O poder local surge-nos hoje como um protagonista essencial do combate pelo desenvolvimento, beneficiando de um grande capital de confiança que nele é depositado pelas populações. Tem enfrentado com êxito a chegada de novos desafios e correspondido ás procuras mais exigentes das comunidades locais. Orgulhamo-nos dele, como uma das criações mais vivas da democracia, e queremos reforçar a descentralização que ele exemplifica.
O Estado descentralizado respeita a autonomia local. Respeitar a autonomia local não implica alienação de competências financeiras ou políticas por parte do Estado central. A visão global, a preocupação prospectiva, a perequação dos recursos financeiros são e serão sempre tarefas essenciais do Estado, e sê-lo-ã tanto mais, quanto mais se aprofunde o desígnio descentralizador.

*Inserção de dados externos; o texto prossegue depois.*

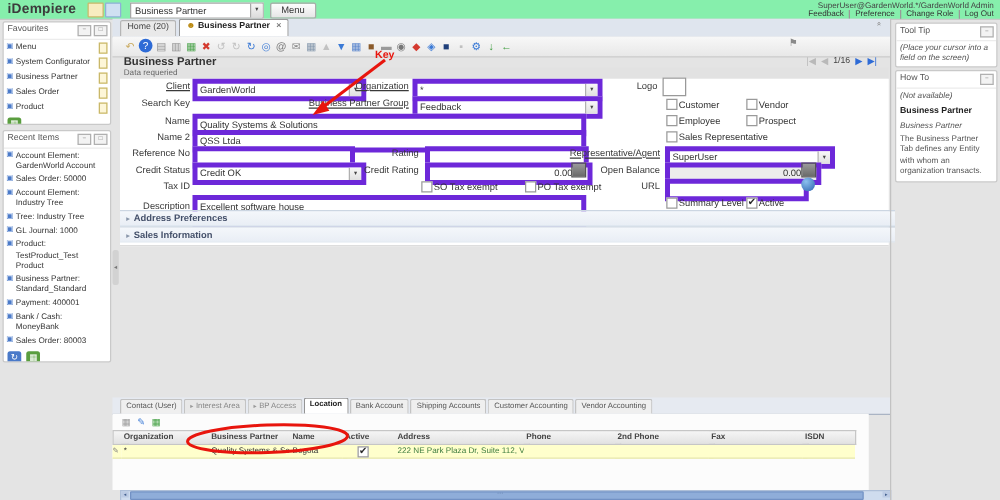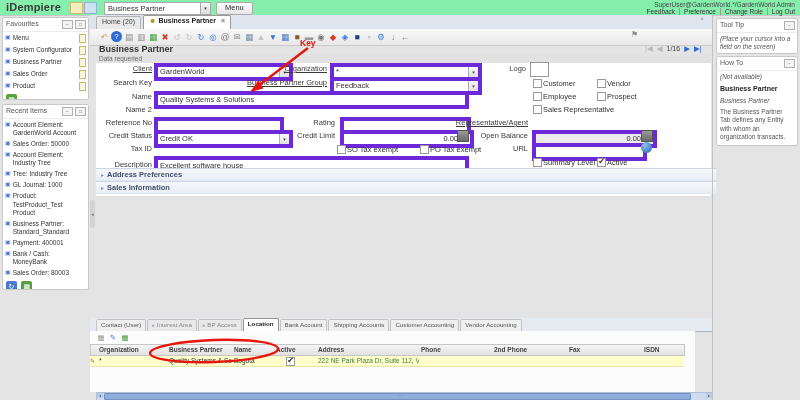"QSS Ltda" div.fld { html: none -> <div><span>QSS Ltda</span></div> }
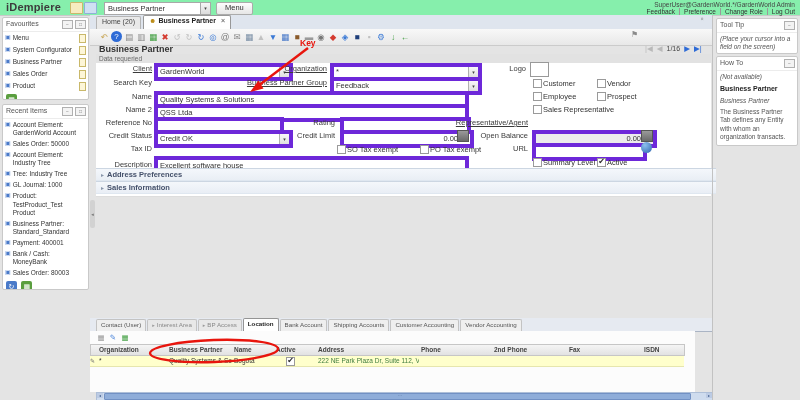"SuperUser" div.fld { html: none -> <div><span>SuperUser</span><span>▾</span></div> }
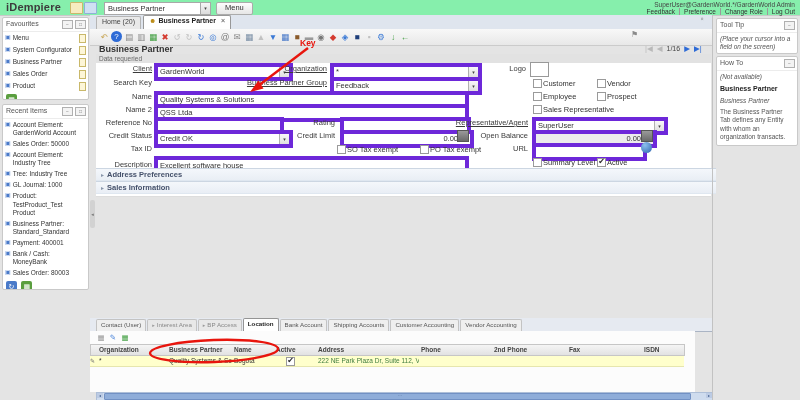"Credit Limit" div.lbl { text: Limit -> Rating }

Quis compartilhar convosco dois momentos, o da evocação da projecção universal da nossa história e o do património de criações solidárias que representa o desenvolvimento do país. O carinho com que tenho sido recebido mostra que o meu intuito foi compreendido pelos flavienses.
Estamos no limiar duma nova era. Esta não é apenas uma afirmação retórica ou de circunstância. A vontade de transformação e mudança está presente na sociedade portuguesa. Precisamos de rejuvenescer, não apenas o tecido social, mas também as práticas e os valores da cidadania. Ampliar a participação e a corresponsabilização colectivas. Repor a todo o momento a igualdade de oportunidades e a equidade. Assegurar uma efectiva liberdade de escolha. Exprimir o inconformismo, sem deixar de confiar nas nossas competências e aperfeiçoá-las. Fortalecer, enfim, a nossa ousadia.